Confocal analysis of CTCF and LS Pol II in HeLa and K562 cells. HeLa and K562 cell lines were prepared and immunostained as described in Materials and Methods. The endogenous CTCF and LS Pol II proteins are extensively colocalized in the nucleus in both cell lines (HeLa, upper panel, and K562, lower panel) as shown by the merge of the CTCF (fluorescein isothiocyanate; green) and Pol II (tetramethyl rhodamine isocyanate; red) staining and colocalization analysis using the methods of Costes et al. (11). The typical two-dimensional histograms of the fluorescence for a K562 cell (indicated by the arrow) and a HeLa cell are shown.

CTCF interacts with the largest subunit of Pol II in vivo.

Next we carried out a series of co-IP assays with a panel of antibodies against proteins known to be associated with the Pol II protein complex and also proteins known to form functional interactions important for transcriptional regulation. Figure 1B shows that while the anti-LS Pol II and anti-YB-1 antibodies were able to co-IP CTCF from cell extracts, CTCF was absent from the complexes precipitated with the anti-TBP, Sp1, Rb1, histone H2A, and histone H3 antibodies. No CTCF was observed with any of six anti-p53 antibodies (Fig. 1B and data not shown). Our earlier study revealed no association between CTCF and other nuclear factors, such as p21, the ubiquitous nuclear receptor UR, thyroid receptor TRα, hTAF_II130, and MYC (10). The CTCF-LS Pol II association was abolished when the peptide N-20, originally employed to raise the anti-LS Pol II antibodies, was preincubated with the anti-RNA-Pol II antibody (Fig. 1B).

CTCF was also coimmunoprecipitated by the anti-LS Pol II (8WG16) that recognizes predominantly the hypophosphorylated LS Pol II and the anti-LS Pol II (H14) that is specific to only the hyperphosphorylated LS Pol II (6) (Fig. 1C). Interestingly, CTCF was 1.6-fold more efficiently coimmunoprecipitated with the anti-LS Pol IIa antibody than with the anti-LS Pol IIo antibody. Treatment with DNase has not significantly changed the interaction between CTCF and LS Pol II (96%), which rules out possible contamination by chromatin fragments (Fig. 1C). On the other hand, interaction between CTCF and YB-1 decreased to a higher degree (63%).

The specificity of this association was further corroborated by our observation that the anti-CTCF antibody coimmunoprecipitated LS Pol II from HeLa cell extracts, while there was no LS Pol II band in coimmunoprecipitates from the preimmune serum (Fig. 1D). Notably, in cell lysates the hypophosphorylated form of Pol II (Pol IIa) was precipitated more efficiently, thus confirming previously made observations (Fig. 1C). This may reflect the nature of the interaction between CTCF and LS Pol II in vivo when posttranslational modifications of CTCF and LS Pol II or the presence of other proteins in the complex may be important in the establishment of the specific protein association. Our preliminary data indeed show that the phosphorylation of CTCF results in decreased binding to LS Pol II (I. Chernukhin and S. Shamsuddin, unpublished observations). Results similar to those described above, showing interaction between CTCF and LS Pol II, were obtained when the lysates from other cell lines (K562 and NIH 3T3) were used in co-IP experimentations (data not shown).

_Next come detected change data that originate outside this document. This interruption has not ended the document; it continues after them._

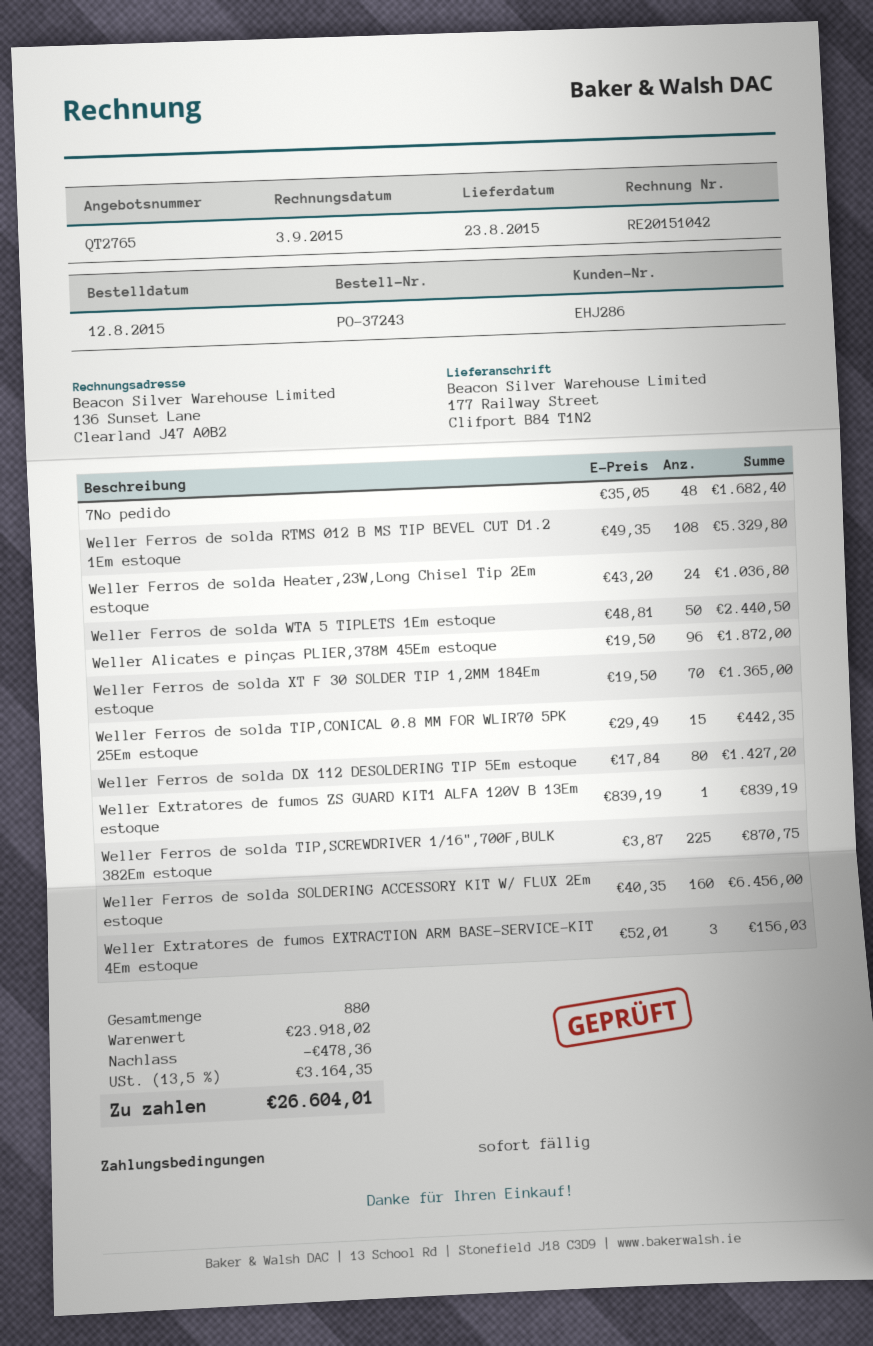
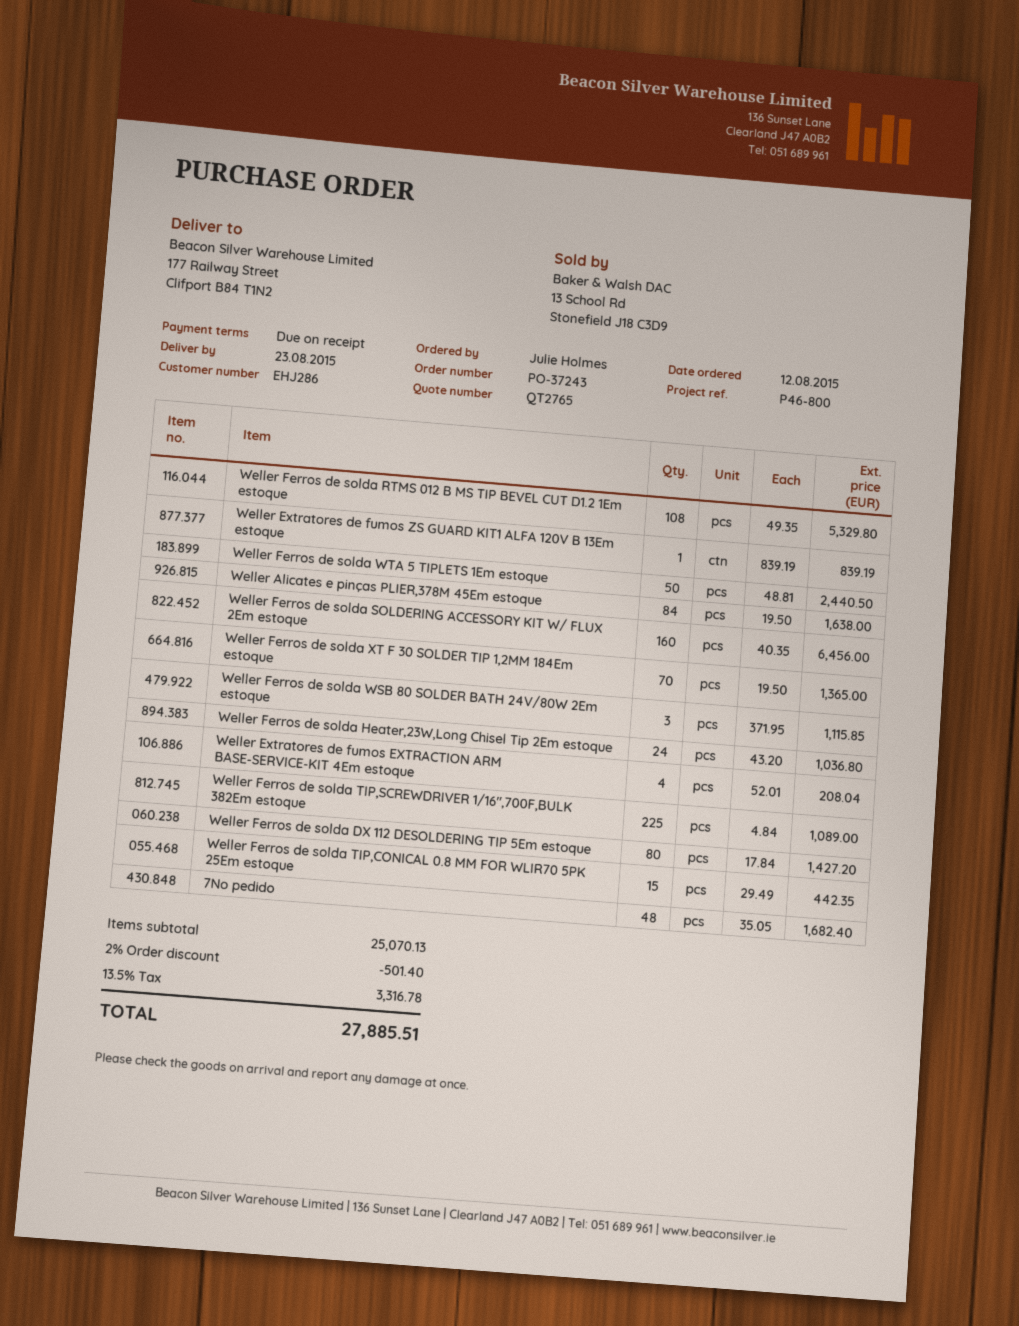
Weller Alicates e pinças PLIER,378M 45Em estoque: 96 x 19.50 = 1872.00 -> 84 x 19.50 = 1638.00
Weller Ferros de solda TIP,SCREWDRIVER 1/16",700F,BULK 382Em estoque: 225 x 3.87 = 870.75 -> 225 x 4.84 = 1089.00
Weller Extratores de fumos EXTRACTION ARM BASE-SERVICE-KIT 4Em estoque: 3 x 52.01 = 156.03 -> 4 x 52.01 = 208.04
Weller Ferros de solda WSB 80 SOLDER BATH 24V/80W 2Em estoque: none -> 3 x 371.95 = 1115.85
subtotal: 23918.02 -> 25070.13
discount: 478.36 -> 501.40
tax: 13.5% = 3164.35 -> 13.5% = 3316.78
total: 26604.01 -> 27885.51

The two proteins sized ∼220 kDa and ∼240 kDa were also observed after a preparative immunoprecipitation with the anti-CTCF antibody (data not shown). These bands were excised and subjected to the “in-gel” digestion, and peptides were analyzed by matrix-assisted laser desorption-time of flight mass spectrometry. The database interrogation revealed the presence of peptides matching the DNA-directed RNA polymerase II largest subunit, RPB1 (Swiss-Prot protein database accession number P24928). These data complement the co-IP results showing that LS Pol II is a protein interacting with CTCF.

CTCF-LS Pol II interaction is mediated via the C-terminal domain of CTCF and is direct.

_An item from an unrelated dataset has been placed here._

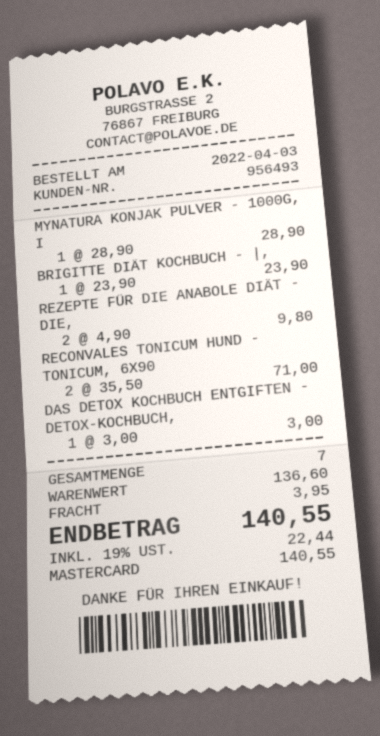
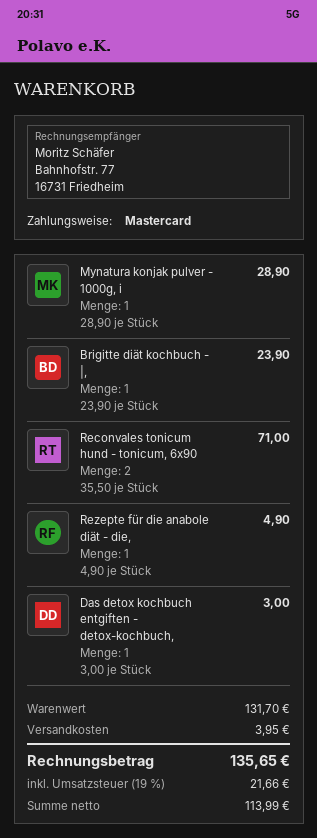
REZEPTE FÜR DIE ANABOLE DIÄT - DIE,: 2 x 4.90 = 9.80 -> 1 x 4.90 = 4.90
subtotal: 136.60 -> 131.70
tax: 19% = 22.44 -> 19% = 21.66
total: 140.55 -> 135.65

To define which portion of the CTCF protein is involved in the interaction with LS Pol II, the three His-tagged domains of CTCF (N, Zn, and C; a map is shown in Fig. 1G) were generated in a bacterial system, coupled to the matrix, and employed in the interaction assay. Figure 1E shows that the K562 cell-derived LS Pol II interacts with the CTCF C-terminal domain immobilized on the matrix. As in Fig. 1C, two bands of the LS Pol II, the hypophosphorylated LS Pol IIa, and the hyperphosphorylated LS Pol IIo were observed. However, in this case, both bands were retained efficiently by the C-terminal domain of CTCF, which may be due to the absence of the posttranslational modifications in the CTCF-C. No LS Pol II was seen with the CTCF-N, CTCF-Zn, or BSA. Equal loading of the proteins was verified by the subsequent probing of the membrane with the anti-His tag antibodies (Fig. 1F).

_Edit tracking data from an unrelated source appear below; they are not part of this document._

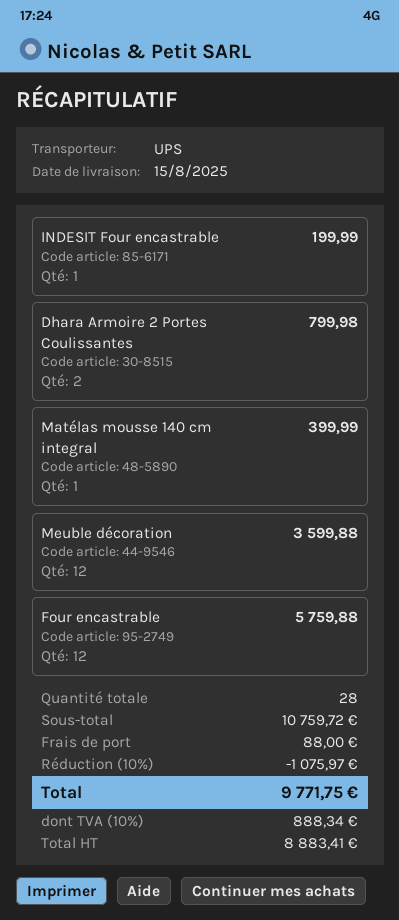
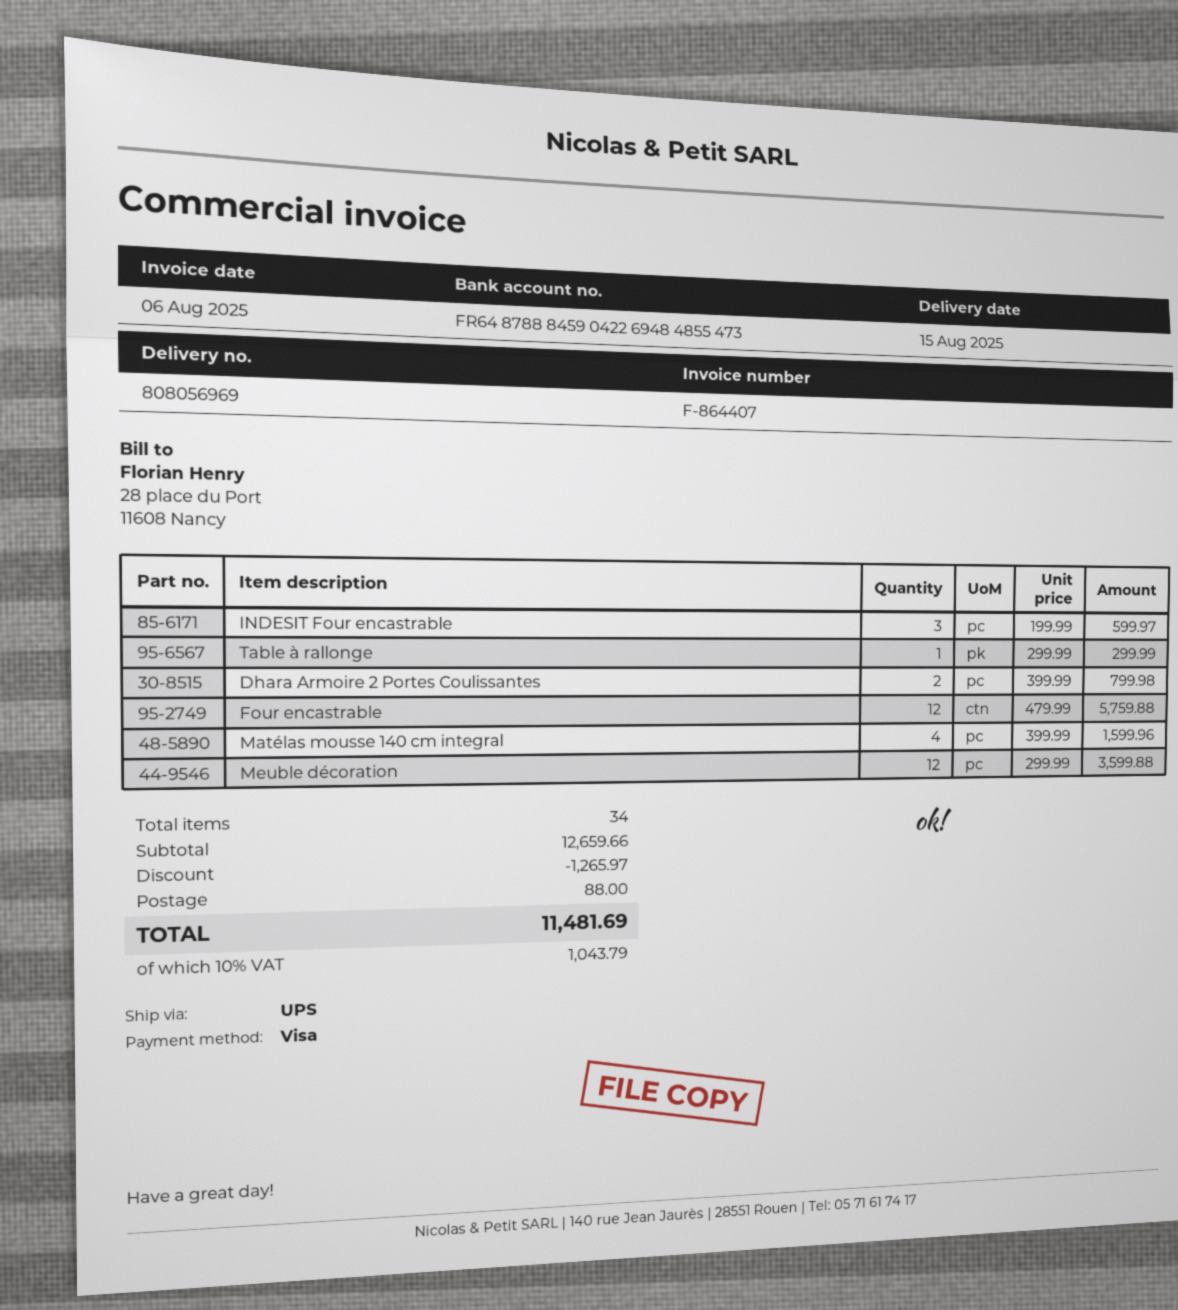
INDESIT Four encastrable: 1 for 199.99 -> 3 for 599.97
Matélas mousse 140 cm integral: 1 for 399.99 -> 4 for 1599.96
Table à rallonge: none -> 1 for 299.99
total quantity: 28 -> 34
subtotal: 10759.72 -> 12659.66
discount: 1075.97 -> 1265.97
tax: 10% = 888.34 -> 10% = 1043.79
total: 9771.75 -> 11481.69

The directness of the association between CTCF and LS Pol II was further confirmed in the interaction assay between the in vitro-generated CTCF and LS Pol II. In this experiment, the full-length recombinant CTCF produced in the baculovirus system (baculoCTCF) was immobilized on the matrix, whereas the LS Pol II protein produced in E. coli (bactLS Pol II) was present in the solution. As shown in Fig. 1H, in this experiment, bactLS Pol II was retained after the incubation of the lysate containing bactLS Pol II with the matrix conjugated with baculoCTCF. On the other hand, no bactLS Pol II was observed in the control experiment when the matrix contained immobilized BSA.

CTCF and LS Pol II are significantly colocalized in the nucleus.

Interaction between CTCF and LS Pol II was confirmed by imaging techniques, such as immunofluorescent staining, using the anti-CTCF polyclonal antibody and anti-LS Pol II monoclonal antibody. For immunofluorescent staining, HeLa and K562 cell lines were chosen because of their differences in CTCF distribution, uniform in HeLa and patchy in K562. The staining revealed that CTCF and LS Pol II proteins are significantly colocalized in the nucleus (typical images are shown in Fig. 2). This was confirmed by further analysis of the merged images shown in the two-dimensional histograms of the fluorescence (Fig. 2, right panels). Signals were corrected for background and bleed-through (11), and the Pearson coefficient was found; the average for three sets of images of HeLa cells was 0.83, and that for three sets of images of K562 cells was 0.85, which shows good correlation between the LS Pol II and CTCF staining patterns. However, these results also indicate that there are pools of CTCF and LS Pol II which are not colocalized and therefore may not be involved in the interaction.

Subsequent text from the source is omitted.